** The problem **
Produce a copy of every line in the records that holds the string "none".

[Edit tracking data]
* * *

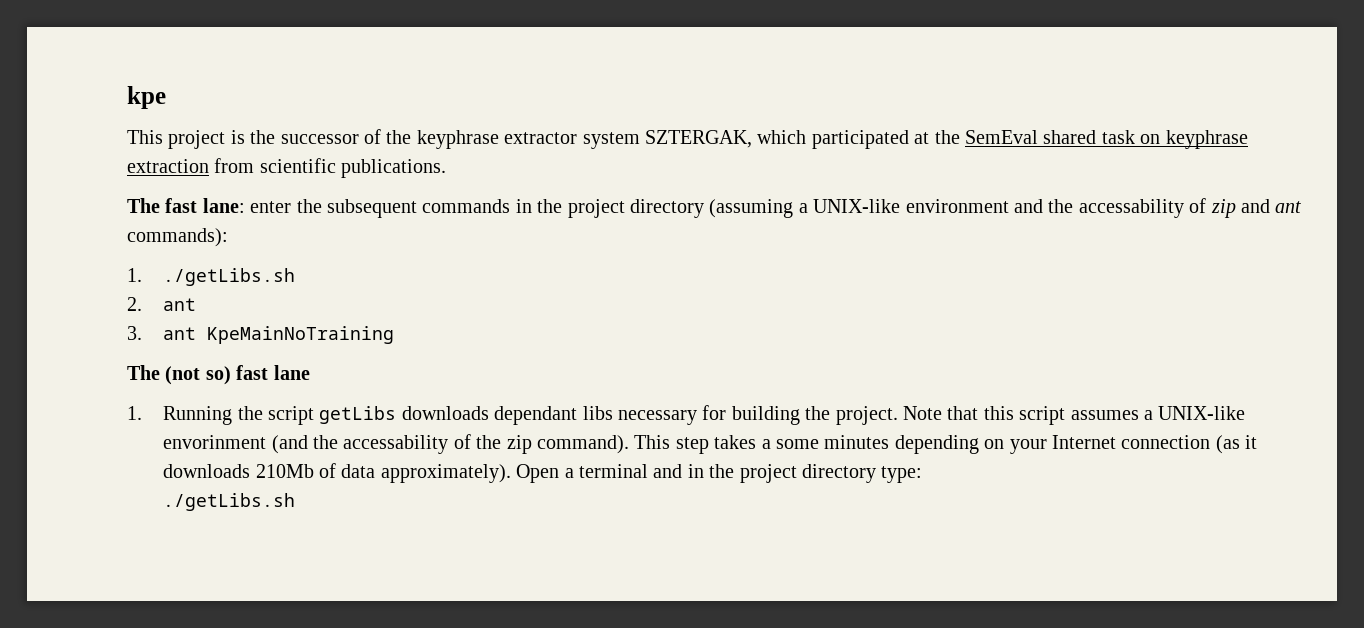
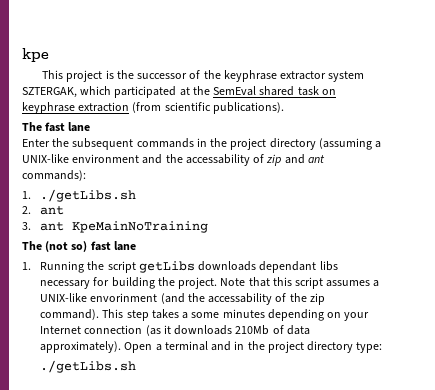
[214,158,447,178] from scientific publications. -> [132,102,284,114] (from scientific publications).
[202,198,292,213] lane: enter -> [68,122,91,132] [22,139,50,147] lane // Enter

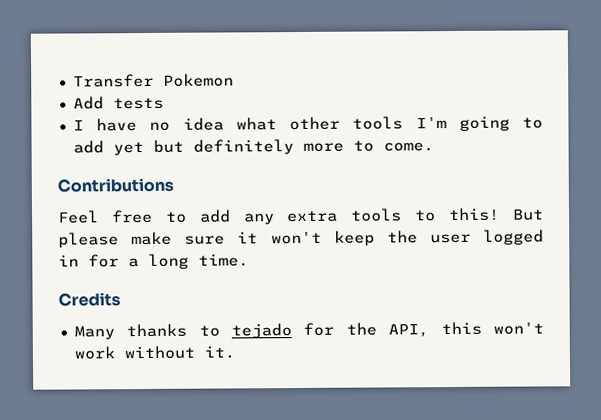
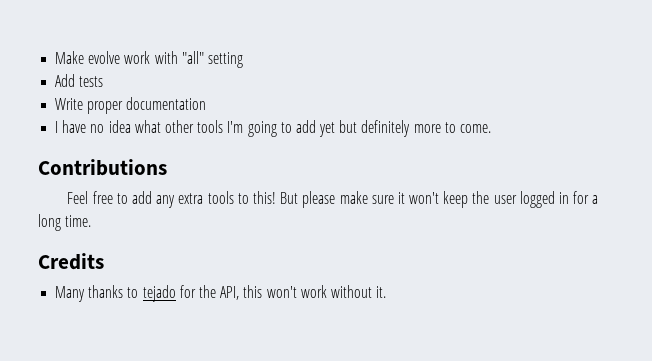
[72,73,234,88] Transfer Pokemon -> [55,51,243,68] Make evolve work with "all" setting
(164, 103) none -> [55,97,207,114] // Write proper documentation

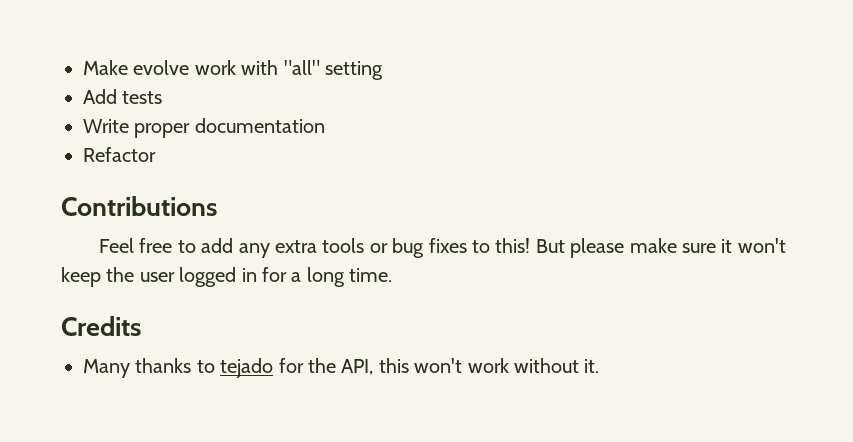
[55,120,492,137] I have no idea what other tools I'm going to add yet but definitely more to come. -> [83,147,156,162] Refactor
(234, 197) none -> [369,238,467,258] or bug fixes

* * *

** Task result **
(164, 103) none -> [55,97,207,114] // Write proper documentation
(234, 197) none -> [369,238,467,258] or bug fixes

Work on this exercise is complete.